> **TASK DESCRIPTION**
Leave out all pictures while you copy the lines exactly from the one with "moved up: Heizung" through the last line of the listing.

> **AVAILABLE RECORDS**
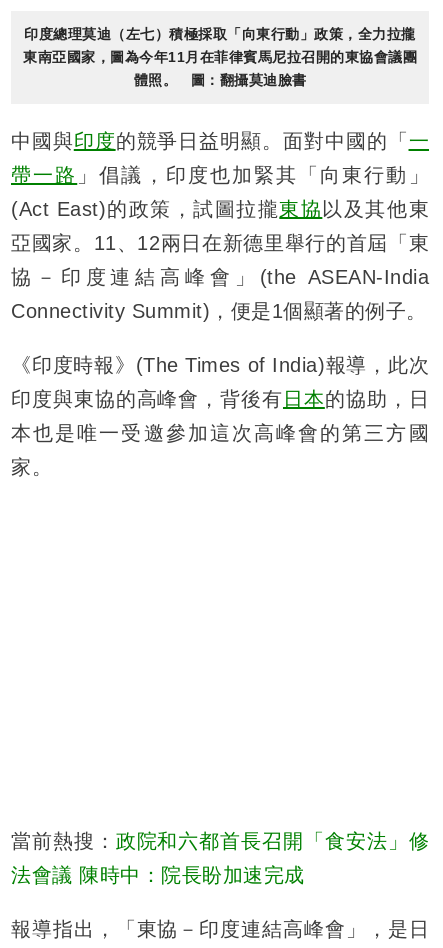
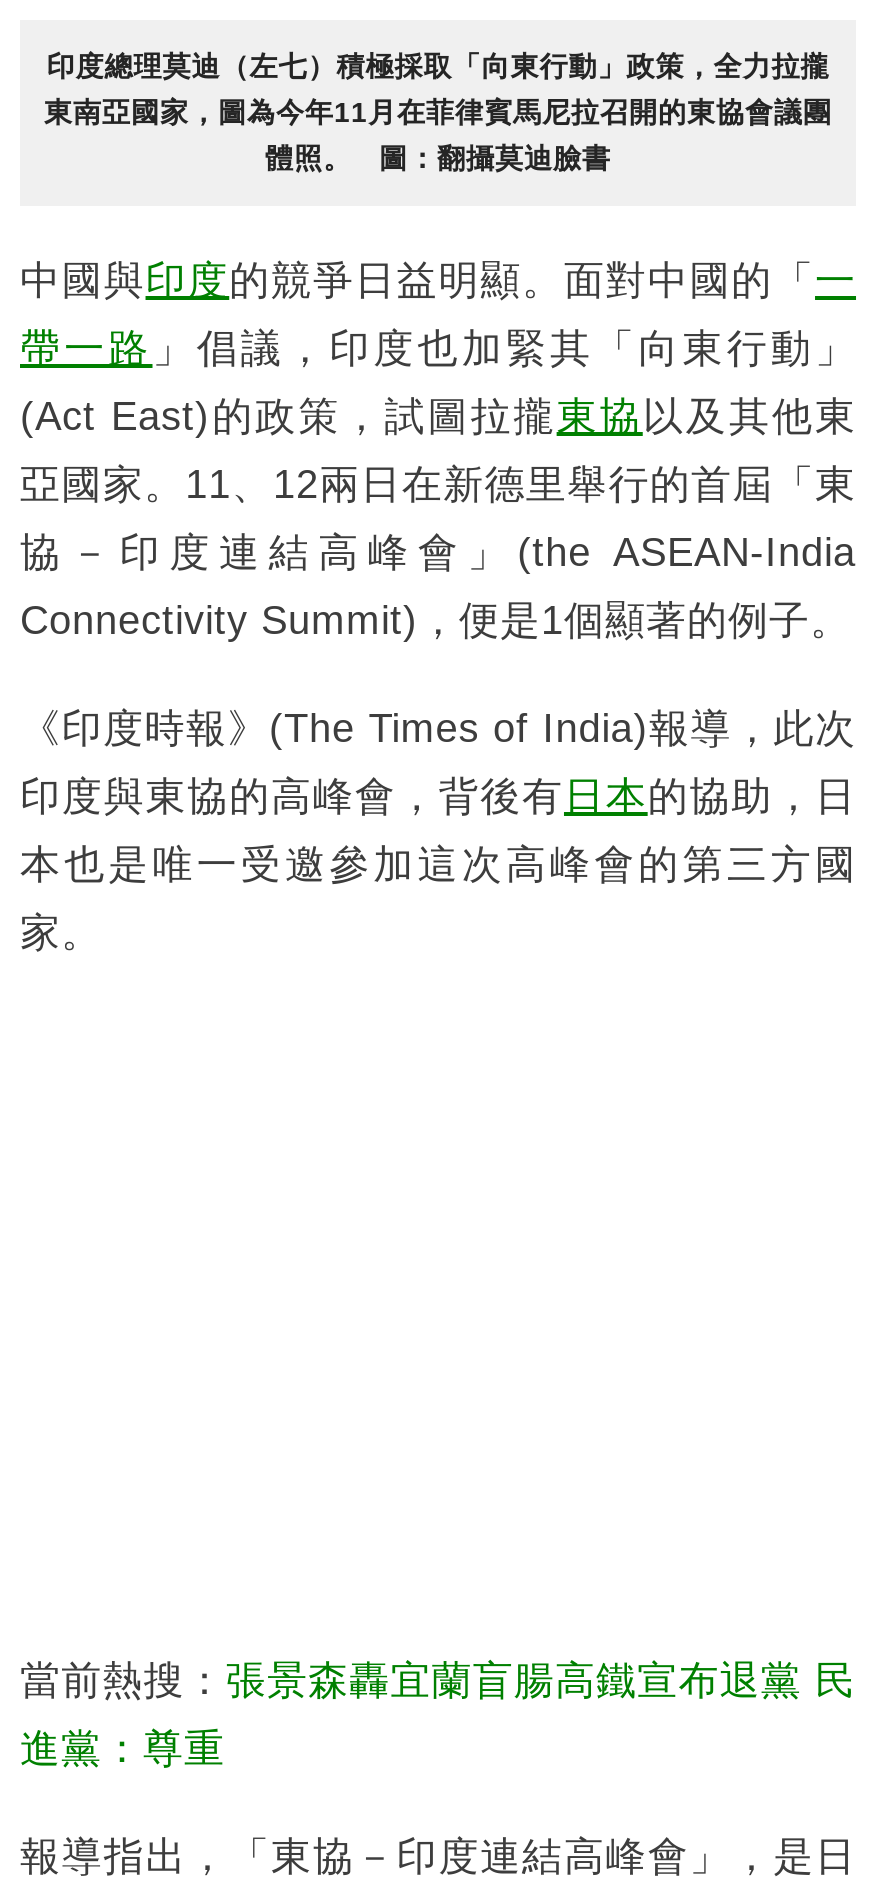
- 當前熱搜：政院和六都首長召開「食安法」修
+ 當前熱搜：張景森轟宜蘭盲腸高鐵宣布退黨 民

- 法會議 陳時中：院長盼加速完成
+ 進黨：尊重
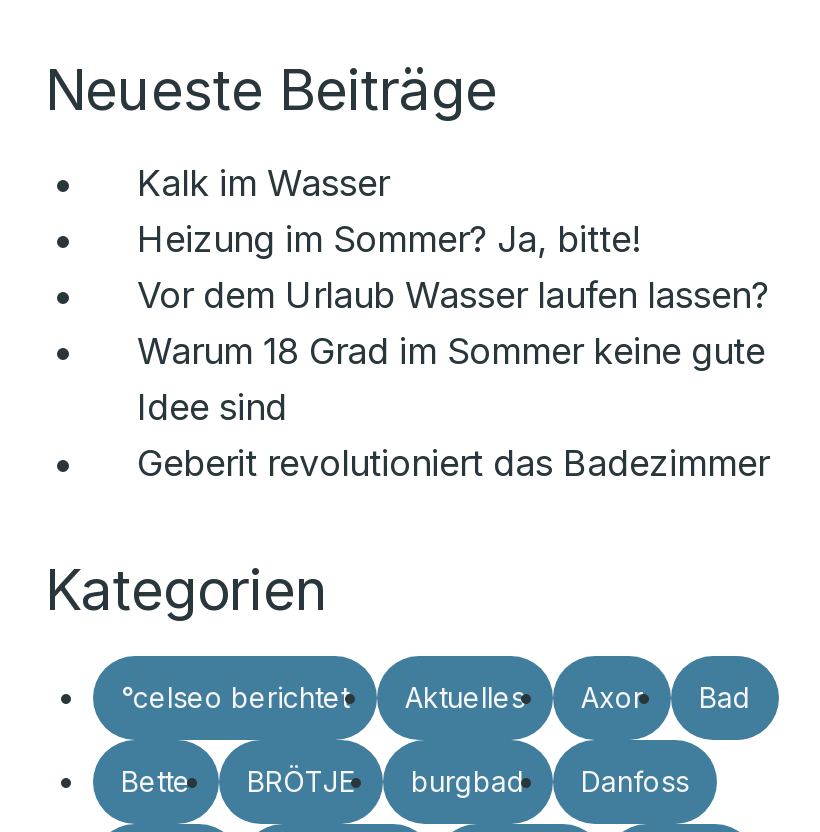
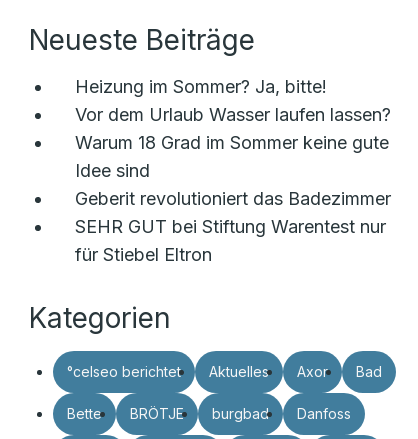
- Kalk im Wasser

moved up: Heizung im Sommer? Ja, bitte! | Vor dem Urlaub Wasser laufen lassen? | Warum 18 Grad im Sommer keine gute | Idee sind | Geberit revolutioniert das Badezimmer

+ SEHR GUT bei Stiftung Warentest nur
+ für Stiebel Eltron
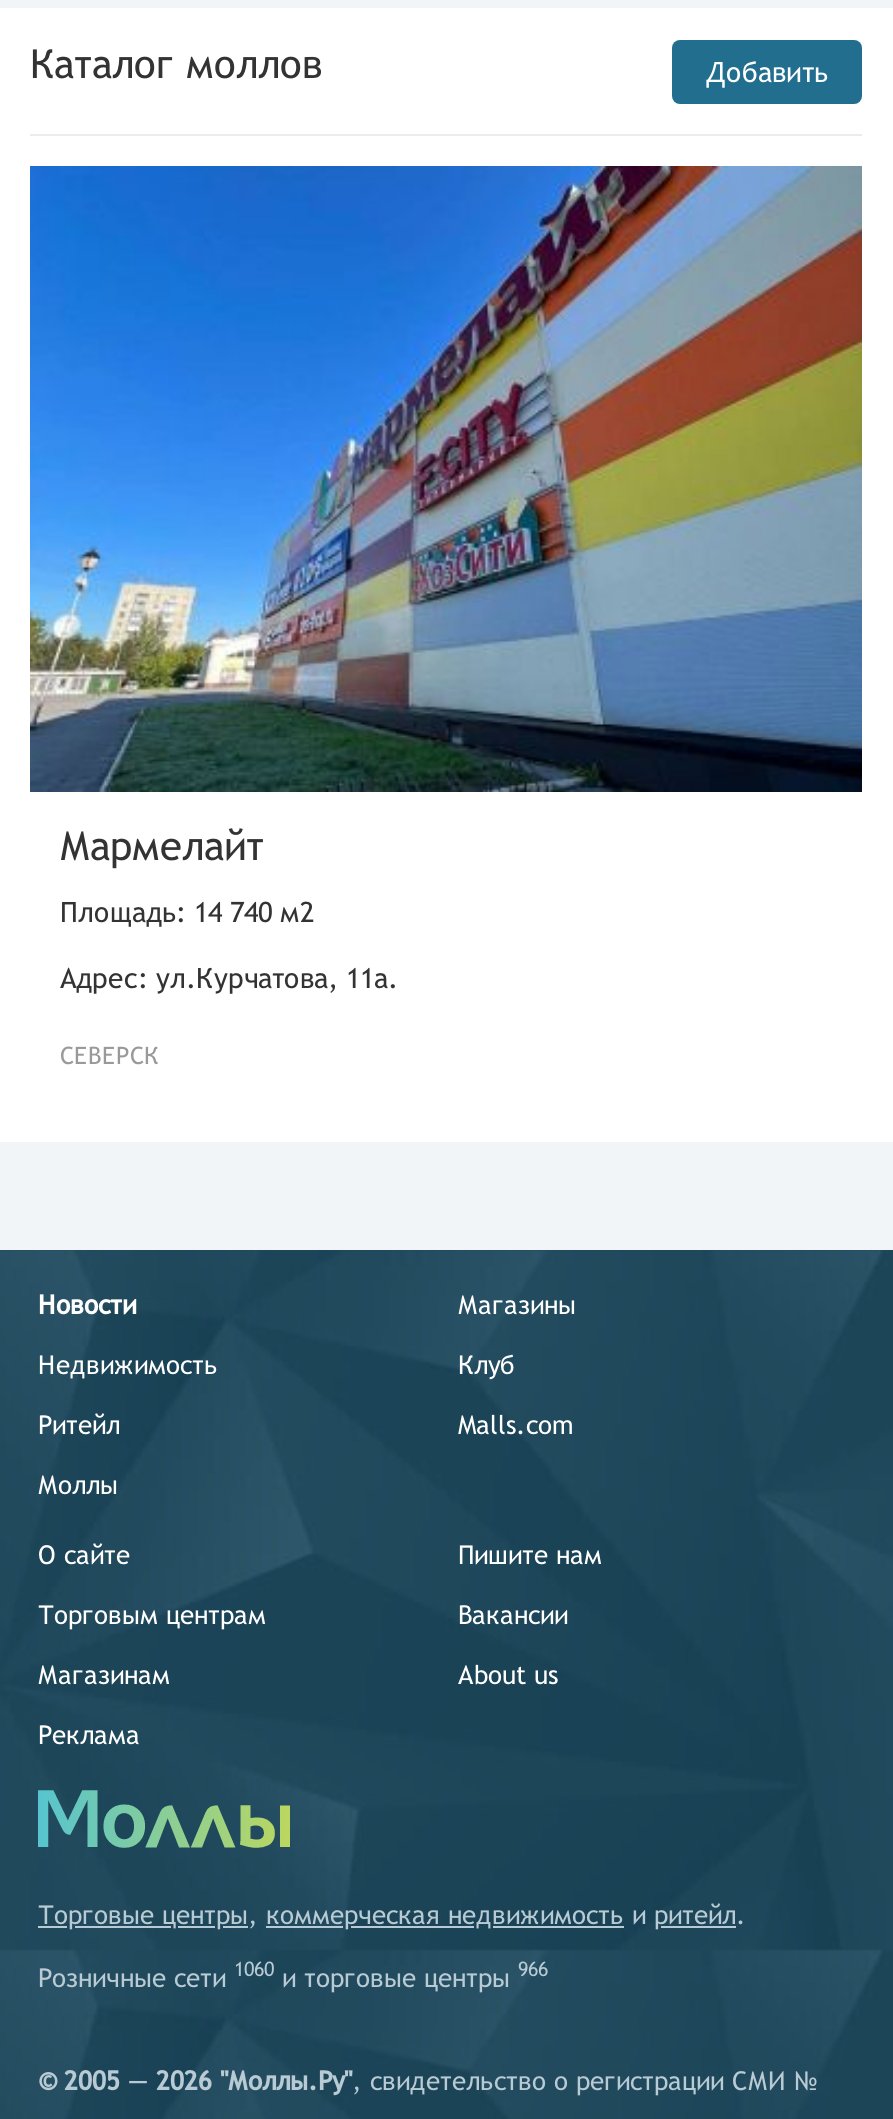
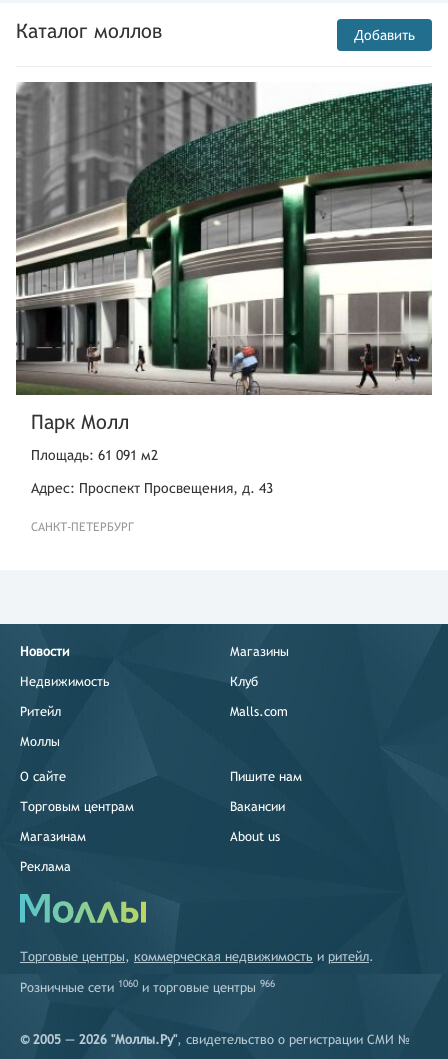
- [image]
- Мармелайт
+ [image]
+ Парк Молл

- Площадь: 14 740 м2
+ Площадь: 61 091 м2

- Адрес: ул.Курчатова, 11а.
+ Адрес: Проспект Просвещения, д. 43

- СЕВЕРСК
+ САНКТ-ПЕТЕРБУРГ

> **WRITTEN SOLUTION**
moved up: Heizung im Sommer? Ja, bitte! | Vor dem Urlaub Wasser laufen lassen? | Warum 18 Grad im Sommer keine gute | Idee sind | Geberit revolutioniert das Badezimmer

+ SEHR GUT bei Stiftung Warentest nur
+ für Stiebel Eltron
- [image]
- Мармелайт
+ [image]
+ Парк Молл

- Площадь: 14 740 м2
+ Площадь: 61 091 м2

- Адрес: ул.Курчатова, 11а.
+ Адрес: Проспект Просвещения, д. 43

- СЕВЕРСК
+ САНКТ-ПЕТЕРБУРГ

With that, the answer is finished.